2., 3. & 4. Correct: If a client's ANC is less than 1000/mm3, the client is at risk for infection. Instructing the client to wear a mask outside of the hospital room protects the client from infection. The soil in fresh flowers and plants can carry bacteria and fungi, which can cause infection. Performing hand hygiene is the best way to prevent the spread of infection. 1. Incorrect: Not allowing the client to shave would be an appropriate intervention for someone with a low platelet count. 5. Incorrect: Not allowing the client to vigorously floss the teeth would be an appropriate intervention for someone with a low platelet count.
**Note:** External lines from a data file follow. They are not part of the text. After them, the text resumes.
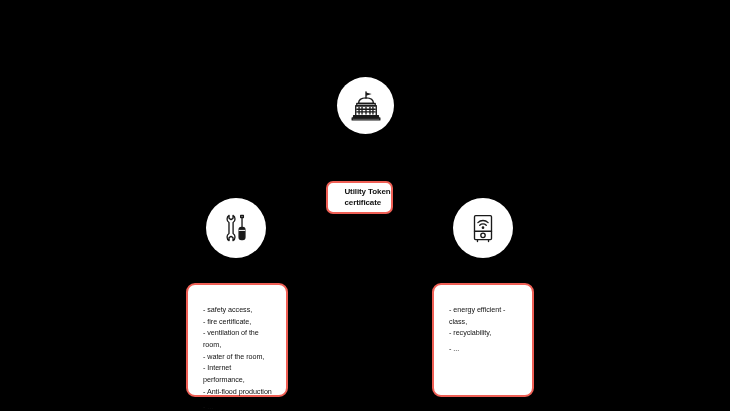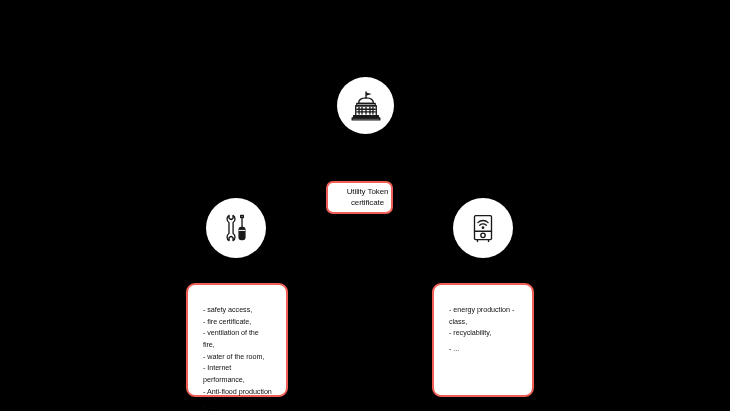"Utility Token" #token-box .token-text { font-weight: normal -> bold; text-align: center -> none }
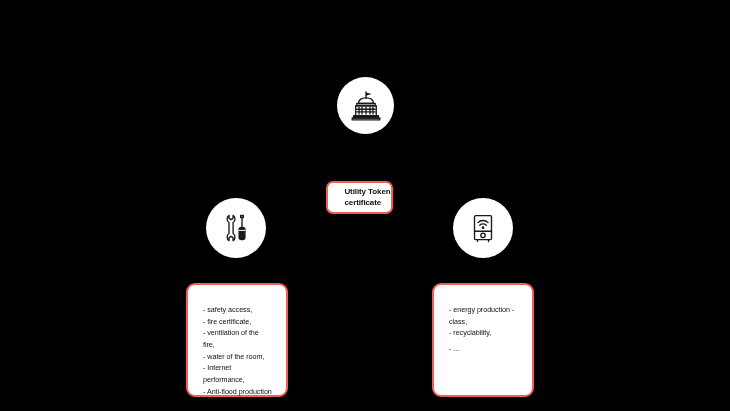"- energy production -class," li { text: production -> efficient }
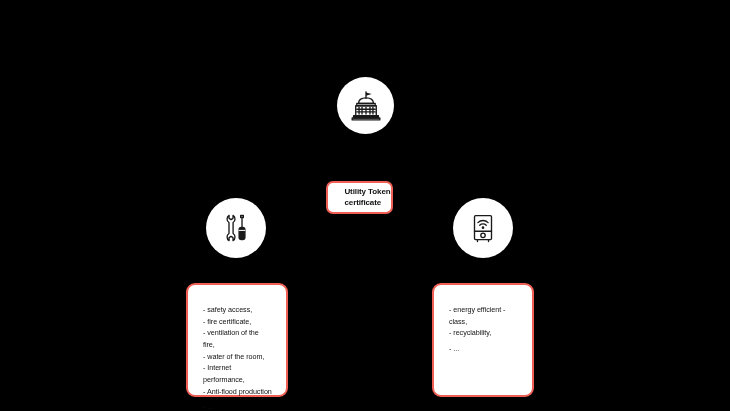"- ventilation of the fire," li { text: fire -> room }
A client's absolute neutrophil count (ANC) is 750/mm3. Which measure should the nurse take to protect the client? SATA. 1. Prohibit the client from shaving. 2. Instruct the client to wear a mask when leaving the hospital room. 3. Remove fresh flowers and plants from the client's room. 4. Ask visitors to perform hand hygiene before entering the client's room. 5. Instruct client to avoid vigorous flossing of teeth.

2., 3. & 4. Correct: Normal ANC is 1500-8000/mm3. If a client's ANC is less than 1000/mm3, the client is at risk for infection. Instructing the client to wear a mask outside of the hospital room protects the client from infection. The soil in fresh flowers and plants can carry bacteria and fungi, which can cause infection. Performing hand hygiene is the best way to prevent the spread of infection. 1. Incorrect: Not allowing the client to shave or vigorous flossing of teeth would be an appropriate intervention for someone with a low platelet count. This client has a low white cell count. 5. Incorrect: Not allowing the client to shave or vigorous flossing of teeth would be an appropriate intervention for someone with a low platelet count.